The Thursday outage lasted between 30 minutes and two hours, according to accounts from employees and operators of local dispensaries. Two dispensary operators also said Friday afternoon that the system was down once again, spelling the fourth day of software-related hiccups for Maryland’s cannabis industry in eight days. Metrc had also stopped working for hours at a time last Friday and Saturday.

Jennifer White, a spokeswoman for the Maryland Medical Cannabis Commission, which regulates the state’s medical marijuana industry, confirmed the Thursday outage on Friday morning.

Metrc, a cannabis inventory-tracking platform used in numerous states that have legalized medical and recreational marijuana, keep records of cannabis inventory and patient limits for purchases. A patient in Maryland receives a maximum threshold from his or her certified doctor or provider for how much flower, concentrates and other items they can buy every 30 days.

Jackie Colaway, owner of Pure Life Wellness on E. Cross Street in Federal Hill, said the Thursday outage “prevented us from doing sales for probably a half-hour or an hour.”

“When you can’t complete sales, patients can’t get their medicine,” Colaway said.

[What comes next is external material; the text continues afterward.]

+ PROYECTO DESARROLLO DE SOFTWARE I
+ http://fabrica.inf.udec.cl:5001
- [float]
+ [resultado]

An employee at another Baltimore-area dispensary who asked to remain anonymous said the system was “down hard” for about 45 minutes on Thursday, and then would “slowly trickle back” to allow checks of patients’ limits every five minutes or so. The problems persisted for two hours at that dispensary, the employee said, causing a line to build up and at least 40 patients to be turned away.

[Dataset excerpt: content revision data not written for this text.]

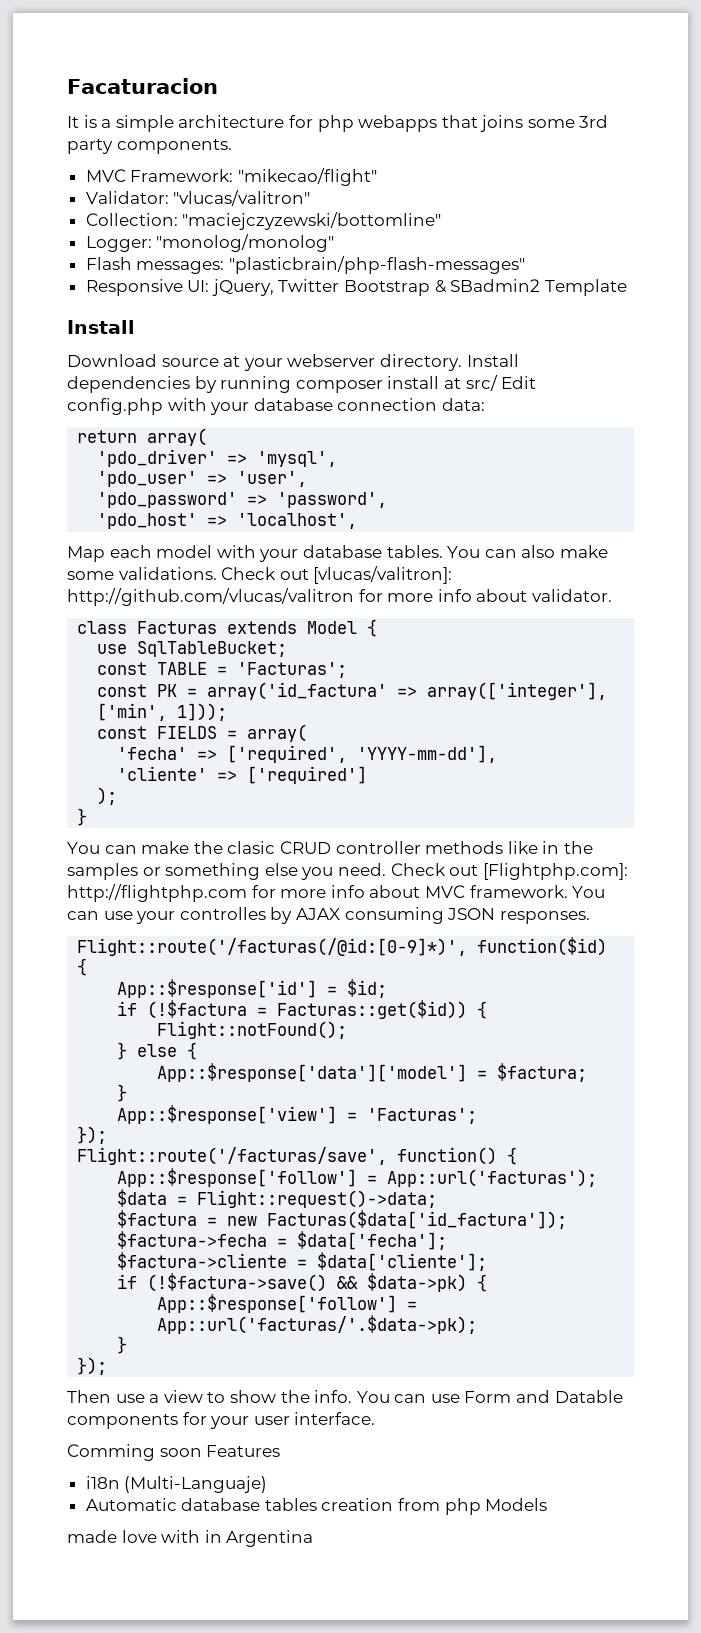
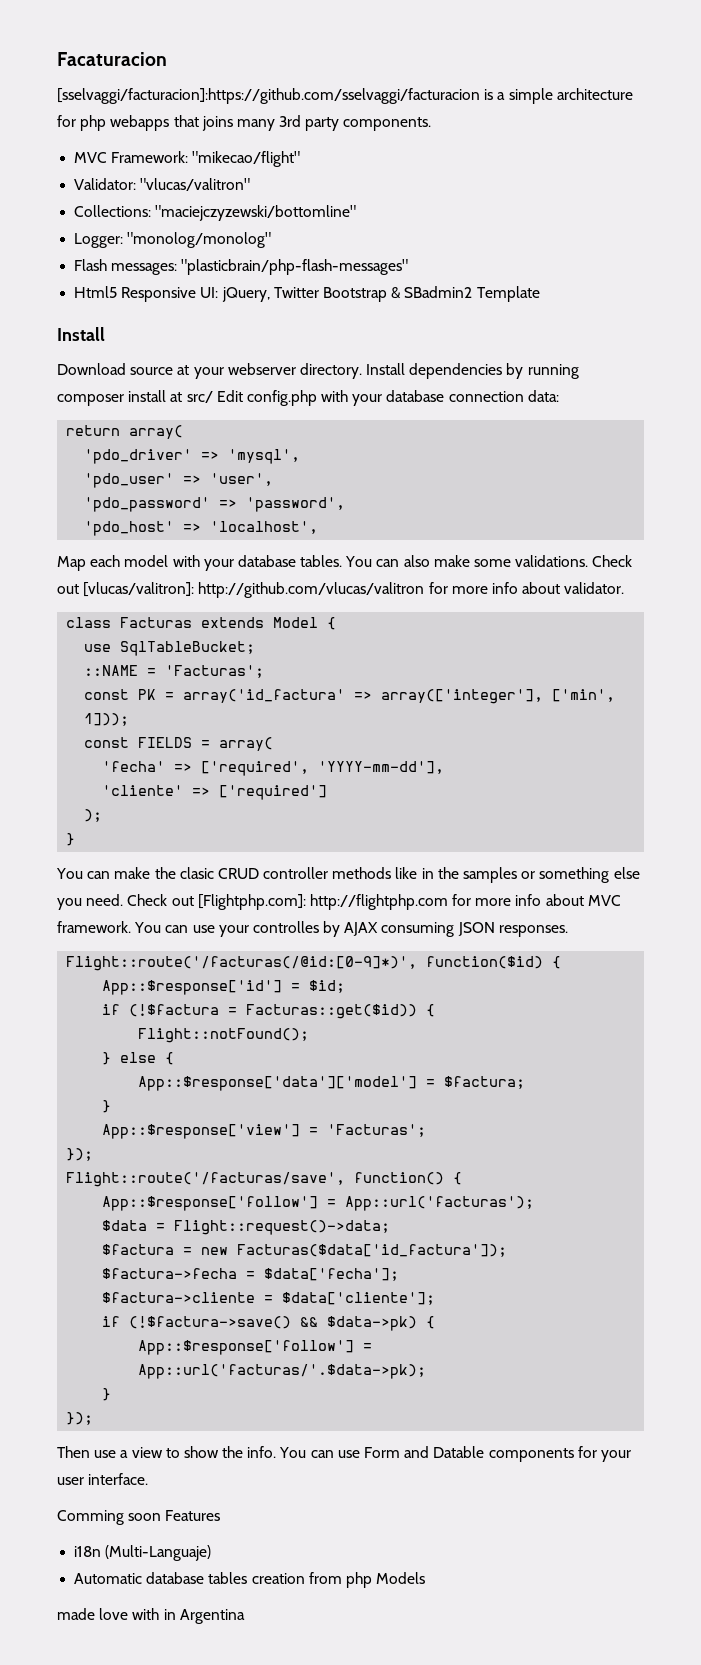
- It is a simple architecture for php webapps that joins some 3rd party components.
+ [sselvaggi/facturacion]:https://github.com/sselvaggi/facturacion is a simple architecture for php webapps that joins many 3rd party components.
- Collection: "maciejczyzewski/bottomline"
+ Collections: "maciejczyzewski/bottomline"
- Responsive UI: jQuery, Twitter Bootstrap & SBadmin2 Template
+ Html5 Responsive UI: jQuery, Twitter Bootstrap & SBadmin2 Template
- const TABLE = 'Facturas';
+ ::NAME = 'Facturas';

The dispensary lost between $5,000 and $10,000 in revenue as a result, the employee said.

Multiple dispensaries said they were unsure what caused the latest shutdowns. The issues with Metrc last Friday and Saturday were tied to a function—since suspended—that had allowed patients to log on to the system on their own to check how close they were to reaching their prescribed limits.

“It was slowing down the system,” White explained Tuesday, comparing it to how Ticketmaster can become overwhelmed with user traffic right when tickets for popular shows go on sale.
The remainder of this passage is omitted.